I asked my mom this morning if the article I wrote yesterday triggered her. My deepest fear remains becoming a mirror of my father, a person who writes and “evangelizes” only to tear down and destroy.
She told me,
You ask if what YOU wrote triggered any Brian crap from our past ……. To repeat myself, not what you wrote, but the WHOLE Church Militant THING attacking Lewis makes me remember how Brian followed Michael Vorus as some kind of modern day prophet…..CM calling people to Repent and Believe!

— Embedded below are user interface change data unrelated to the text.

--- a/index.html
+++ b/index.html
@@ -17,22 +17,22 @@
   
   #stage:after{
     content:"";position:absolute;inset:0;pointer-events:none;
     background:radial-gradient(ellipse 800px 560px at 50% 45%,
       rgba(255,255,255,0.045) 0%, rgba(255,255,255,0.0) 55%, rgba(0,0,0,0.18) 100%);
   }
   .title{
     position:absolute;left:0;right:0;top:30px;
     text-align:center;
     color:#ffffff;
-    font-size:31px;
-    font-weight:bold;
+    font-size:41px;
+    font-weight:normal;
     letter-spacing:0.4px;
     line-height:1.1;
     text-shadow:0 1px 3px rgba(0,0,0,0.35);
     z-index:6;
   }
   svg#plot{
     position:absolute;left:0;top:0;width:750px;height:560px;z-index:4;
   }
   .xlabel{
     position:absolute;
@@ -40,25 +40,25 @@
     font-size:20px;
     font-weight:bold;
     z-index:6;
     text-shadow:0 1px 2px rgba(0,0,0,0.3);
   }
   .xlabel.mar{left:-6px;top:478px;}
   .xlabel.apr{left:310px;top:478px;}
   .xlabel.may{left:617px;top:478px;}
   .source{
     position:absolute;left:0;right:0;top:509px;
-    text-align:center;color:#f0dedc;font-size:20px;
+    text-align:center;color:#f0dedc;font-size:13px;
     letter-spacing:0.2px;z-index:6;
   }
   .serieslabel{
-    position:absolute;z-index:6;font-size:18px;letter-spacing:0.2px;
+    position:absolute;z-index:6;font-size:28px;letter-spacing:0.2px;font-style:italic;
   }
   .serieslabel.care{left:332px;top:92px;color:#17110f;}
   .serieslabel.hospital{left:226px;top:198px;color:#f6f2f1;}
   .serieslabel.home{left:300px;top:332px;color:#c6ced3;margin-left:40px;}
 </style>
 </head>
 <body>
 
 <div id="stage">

I feel like we are truly living in a twilight zone TV episode. Think about it. We have WEIRDLY lived in 2 opposing Roman Catholic worlds in less than 5 years. This shift from black and white-trad-conservative on one hand to the more loving, free, Suzanne Lewis approach to Catholicism on the other hand. My head is spinning from this drama, my cold, our quickly changing reality.
I told her that I get it. It really is so weird. But I have so much more peace and joy now, and that’s how I know this new world of ours is good.
I used to live in such fear and misery and hatred, always judging others. Now I pity them, as I used to be them.
It is just so weird. Brian tried his best to raise me to be one of them. It is bizarre, because despite his best efforts, we’ve stepped through the Looking Glass and found wonder, joy, friendship, and curiosity on the other side.
So. Here’s cheers to that. And gratitude to those who helped us (y’all know who you are). Because of you, we’ve found the magic and strength to step through the glass from black and white judgment and condemnation into a gorgeous world of color and mystery on the other side.